What to produce:
When a line below holds the string "bonnes", show that line.

Dataset excerpts:
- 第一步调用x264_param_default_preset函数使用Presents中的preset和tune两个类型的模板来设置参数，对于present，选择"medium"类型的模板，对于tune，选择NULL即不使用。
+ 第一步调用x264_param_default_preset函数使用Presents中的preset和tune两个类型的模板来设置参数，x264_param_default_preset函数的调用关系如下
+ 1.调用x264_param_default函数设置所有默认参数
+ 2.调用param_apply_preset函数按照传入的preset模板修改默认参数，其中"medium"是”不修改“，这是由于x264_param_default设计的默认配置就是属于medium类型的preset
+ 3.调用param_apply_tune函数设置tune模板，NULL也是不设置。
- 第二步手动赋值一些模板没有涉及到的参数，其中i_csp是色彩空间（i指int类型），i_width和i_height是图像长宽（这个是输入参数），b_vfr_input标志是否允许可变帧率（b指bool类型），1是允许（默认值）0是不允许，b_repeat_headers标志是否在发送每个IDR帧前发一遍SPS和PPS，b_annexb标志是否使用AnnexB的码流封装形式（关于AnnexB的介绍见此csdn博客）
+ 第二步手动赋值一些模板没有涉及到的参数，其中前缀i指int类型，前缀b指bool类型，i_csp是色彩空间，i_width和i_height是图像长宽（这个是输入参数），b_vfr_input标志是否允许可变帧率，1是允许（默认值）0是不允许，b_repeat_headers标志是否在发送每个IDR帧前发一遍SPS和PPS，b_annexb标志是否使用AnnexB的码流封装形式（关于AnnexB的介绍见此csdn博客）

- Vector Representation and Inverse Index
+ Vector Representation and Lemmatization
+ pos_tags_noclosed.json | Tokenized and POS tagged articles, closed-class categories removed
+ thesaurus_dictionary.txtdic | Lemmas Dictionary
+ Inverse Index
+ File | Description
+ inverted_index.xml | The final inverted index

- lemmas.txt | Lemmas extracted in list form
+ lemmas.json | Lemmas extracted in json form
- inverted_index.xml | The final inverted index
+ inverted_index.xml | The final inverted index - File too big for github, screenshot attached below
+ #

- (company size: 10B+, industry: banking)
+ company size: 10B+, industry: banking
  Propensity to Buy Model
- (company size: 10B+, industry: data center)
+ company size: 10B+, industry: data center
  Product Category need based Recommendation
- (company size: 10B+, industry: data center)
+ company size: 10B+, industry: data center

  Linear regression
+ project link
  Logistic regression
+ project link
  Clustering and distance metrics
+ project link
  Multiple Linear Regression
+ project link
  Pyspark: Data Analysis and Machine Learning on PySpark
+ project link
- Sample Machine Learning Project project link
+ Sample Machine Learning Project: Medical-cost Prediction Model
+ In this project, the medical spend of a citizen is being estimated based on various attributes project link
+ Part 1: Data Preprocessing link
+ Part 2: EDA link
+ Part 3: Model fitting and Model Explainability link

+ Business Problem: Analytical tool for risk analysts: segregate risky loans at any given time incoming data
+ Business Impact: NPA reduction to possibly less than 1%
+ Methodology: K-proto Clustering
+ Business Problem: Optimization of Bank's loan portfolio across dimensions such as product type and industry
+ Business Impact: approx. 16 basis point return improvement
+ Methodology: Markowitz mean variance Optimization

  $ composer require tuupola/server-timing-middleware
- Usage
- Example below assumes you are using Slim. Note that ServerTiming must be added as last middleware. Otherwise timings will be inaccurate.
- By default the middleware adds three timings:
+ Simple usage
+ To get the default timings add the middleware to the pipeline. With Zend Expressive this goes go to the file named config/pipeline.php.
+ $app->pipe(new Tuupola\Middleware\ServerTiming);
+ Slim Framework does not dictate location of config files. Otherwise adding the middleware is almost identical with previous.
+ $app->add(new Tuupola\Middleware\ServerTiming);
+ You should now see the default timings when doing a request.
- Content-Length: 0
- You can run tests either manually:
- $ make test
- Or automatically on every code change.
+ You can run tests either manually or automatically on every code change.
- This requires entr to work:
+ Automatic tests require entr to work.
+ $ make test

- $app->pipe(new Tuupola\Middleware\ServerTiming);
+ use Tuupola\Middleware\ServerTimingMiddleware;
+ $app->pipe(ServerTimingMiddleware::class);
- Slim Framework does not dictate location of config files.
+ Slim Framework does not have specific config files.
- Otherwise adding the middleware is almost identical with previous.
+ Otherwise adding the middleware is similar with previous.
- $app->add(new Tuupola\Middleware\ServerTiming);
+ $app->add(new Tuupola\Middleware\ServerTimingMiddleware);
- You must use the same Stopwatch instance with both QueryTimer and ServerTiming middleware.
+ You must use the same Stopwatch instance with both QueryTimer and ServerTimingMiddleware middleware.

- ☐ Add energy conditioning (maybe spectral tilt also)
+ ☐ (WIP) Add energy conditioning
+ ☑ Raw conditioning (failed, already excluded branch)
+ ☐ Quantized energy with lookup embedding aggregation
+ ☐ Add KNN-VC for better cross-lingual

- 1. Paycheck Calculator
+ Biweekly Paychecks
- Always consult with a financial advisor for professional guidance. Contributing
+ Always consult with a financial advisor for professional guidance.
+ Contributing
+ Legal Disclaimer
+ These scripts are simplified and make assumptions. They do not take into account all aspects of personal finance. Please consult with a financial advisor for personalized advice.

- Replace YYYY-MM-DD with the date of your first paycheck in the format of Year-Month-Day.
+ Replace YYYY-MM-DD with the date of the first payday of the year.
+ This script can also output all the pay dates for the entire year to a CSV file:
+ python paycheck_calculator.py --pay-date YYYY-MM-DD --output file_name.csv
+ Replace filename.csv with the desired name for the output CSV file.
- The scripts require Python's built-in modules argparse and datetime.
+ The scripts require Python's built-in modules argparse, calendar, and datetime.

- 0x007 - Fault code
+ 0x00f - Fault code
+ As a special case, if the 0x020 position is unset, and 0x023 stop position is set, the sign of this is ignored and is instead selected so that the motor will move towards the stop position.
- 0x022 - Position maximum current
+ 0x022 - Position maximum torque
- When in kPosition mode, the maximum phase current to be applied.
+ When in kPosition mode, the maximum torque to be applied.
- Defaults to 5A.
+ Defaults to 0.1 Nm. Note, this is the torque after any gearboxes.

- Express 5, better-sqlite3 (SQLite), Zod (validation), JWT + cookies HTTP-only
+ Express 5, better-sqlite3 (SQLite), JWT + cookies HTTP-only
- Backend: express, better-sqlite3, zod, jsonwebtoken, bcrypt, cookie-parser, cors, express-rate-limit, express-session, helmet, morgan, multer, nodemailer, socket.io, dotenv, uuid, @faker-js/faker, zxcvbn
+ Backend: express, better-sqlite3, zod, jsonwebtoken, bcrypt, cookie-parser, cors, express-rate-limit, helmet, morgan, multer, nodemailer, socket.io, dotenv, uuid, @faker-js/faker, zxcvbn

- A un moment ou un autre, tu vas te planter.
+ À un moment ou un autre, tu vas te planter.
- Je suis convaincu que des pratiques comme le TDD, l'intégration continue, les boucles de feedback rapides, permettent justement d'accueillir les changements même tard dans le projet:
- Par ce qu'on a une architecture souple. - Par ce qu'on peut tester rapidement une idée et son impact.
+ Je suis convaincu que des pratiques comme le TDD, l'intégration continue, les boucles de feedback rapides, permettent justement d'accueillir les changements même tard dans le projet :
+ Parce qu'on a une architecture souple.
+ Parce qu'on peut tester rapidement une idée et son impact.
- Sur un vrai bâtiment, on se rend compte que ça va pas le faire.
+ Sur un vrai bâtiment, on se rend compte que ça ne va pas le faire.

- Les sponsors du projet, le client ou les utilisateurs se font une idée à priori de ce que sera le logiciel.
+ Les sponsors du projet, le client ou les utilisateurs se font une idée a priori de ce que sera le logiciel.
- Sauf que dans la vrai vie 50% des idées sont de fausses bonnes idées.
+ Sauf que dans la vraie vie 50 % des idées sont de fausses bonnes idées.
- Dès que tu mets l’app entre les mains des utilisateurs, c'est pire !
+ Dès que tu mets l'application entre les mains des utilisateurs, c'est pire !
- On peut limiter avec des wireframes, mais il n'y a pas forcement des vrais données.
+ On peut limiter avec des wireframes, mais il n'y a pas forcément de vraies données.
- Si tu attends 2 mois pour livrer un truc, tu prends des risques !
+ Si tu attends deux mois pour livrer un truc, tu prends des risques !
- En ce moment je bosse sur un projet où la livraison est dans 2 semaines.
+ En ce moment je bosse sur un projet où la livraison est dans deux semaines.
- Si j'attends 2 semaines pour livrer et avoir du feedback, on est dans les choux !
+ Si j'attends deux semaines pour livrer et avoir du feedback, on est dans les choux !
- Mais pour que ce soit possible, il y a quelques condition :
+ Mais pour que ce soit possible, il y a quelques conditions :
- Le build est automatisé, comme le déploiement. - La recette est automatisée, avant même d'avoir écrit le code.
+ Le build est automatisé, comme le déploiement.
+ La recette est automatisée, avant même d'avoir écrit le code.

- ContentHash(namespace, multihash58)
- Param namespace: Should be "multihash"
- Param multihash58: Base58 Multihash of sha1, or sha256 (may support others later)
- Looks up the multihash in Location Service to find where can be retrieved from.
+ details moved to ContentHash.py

Exercise result:
- Sauf que dans la vrai vie 50% des idées sont de fausses bonnes idées.
+ Sauf que dans la vraie vie 50 % des idées sont de fausses bonnes idées.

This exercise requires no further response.